Analysts divided about earnings growth potential

NEW YORK -- Netflix shares fell more than 13% Thursday as Wall Street expressed some concern over weaker-than-hoped second-quarter revenue and high subscriber acquisition cost at the DVD-by-mail pioneer. Analysts also worry about increasing content costs and the company's high valuation.

Netflix shares had more than doubled this year, and the company reported a 34% profit improvement for the latest quarter late Wednesday.

But onThursday, the stock dropped 13.4% to $103.56 giving it a market value of $5.4 billion. Its 52-week trading range is unusually wide. Over the past year, the stock has traded between $39.27 and $127.96.

Analysts are divided in their views on Netflix, with the bears worrying about rising content costs, among other things.
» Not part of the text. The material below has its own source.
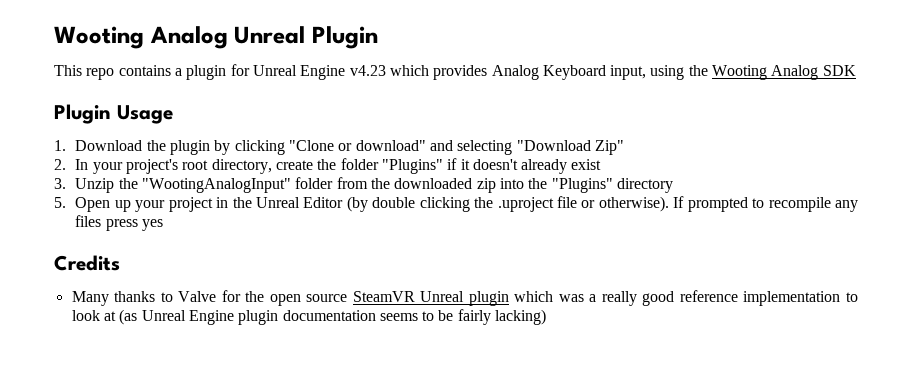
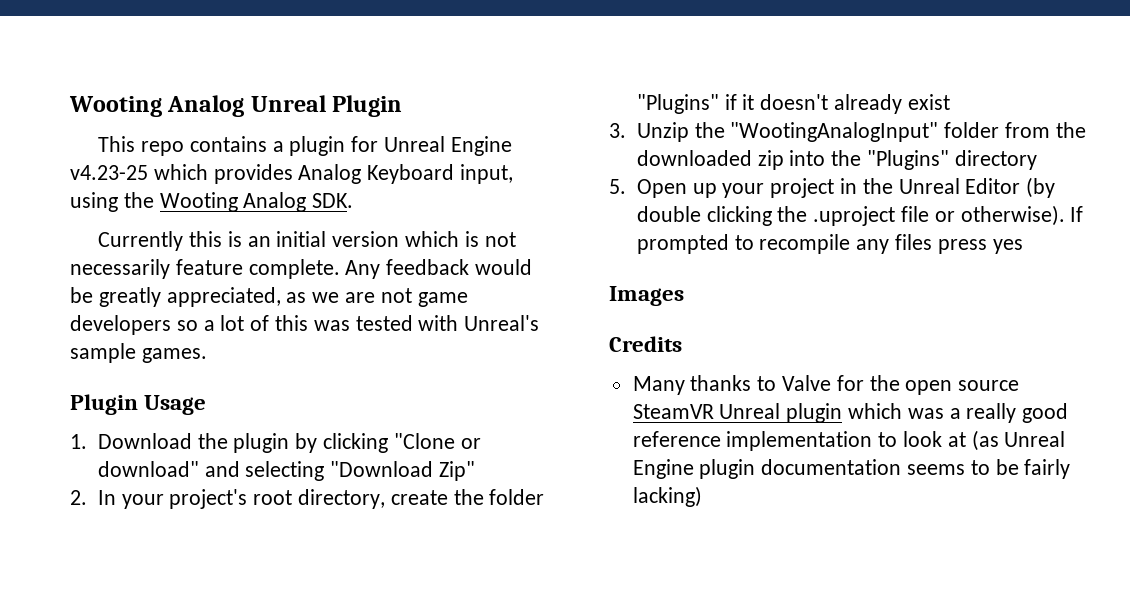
- This repo contains a plugin for Unreal Engine v4.23 which provides Analog Keyboard input, using the Wooting Analog SDK
+ This repo contains a plugin for Unreal Engine v4.23-25 which provides Analog Keyboard input, using the Wooting Analog SDK.
+ Currently this is an initial version which is not necessarily feature complete. Any feedback would be greatly appreciated, as we are not game developers so a lot of this was tested with Unreal's sample games.
+ Images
Wedbush Securities analyst Michael Pachter maintained his "underperform" rating on Netflix shares, but lifted his price target to $77. "Earnings growth to slow as content costs are increasing," his report's headline explained.

Similarly, Tony Wible rates Netflix shares at "sell" with a $61 fair value estimate "as we believe Netflix remains overvalued based on Street expectations that do not adequately discount such things as potentially increasing competition and content cost inflation."

On the other end of the spectrum, Jefferies & Co. analyst Youssef Squali raised his earnings estimates and boosted his price target by $28 to $128.

"Netflix's growth momentum and competitive positioning is stronger than ever and we reiterate our "buy" rating," he said.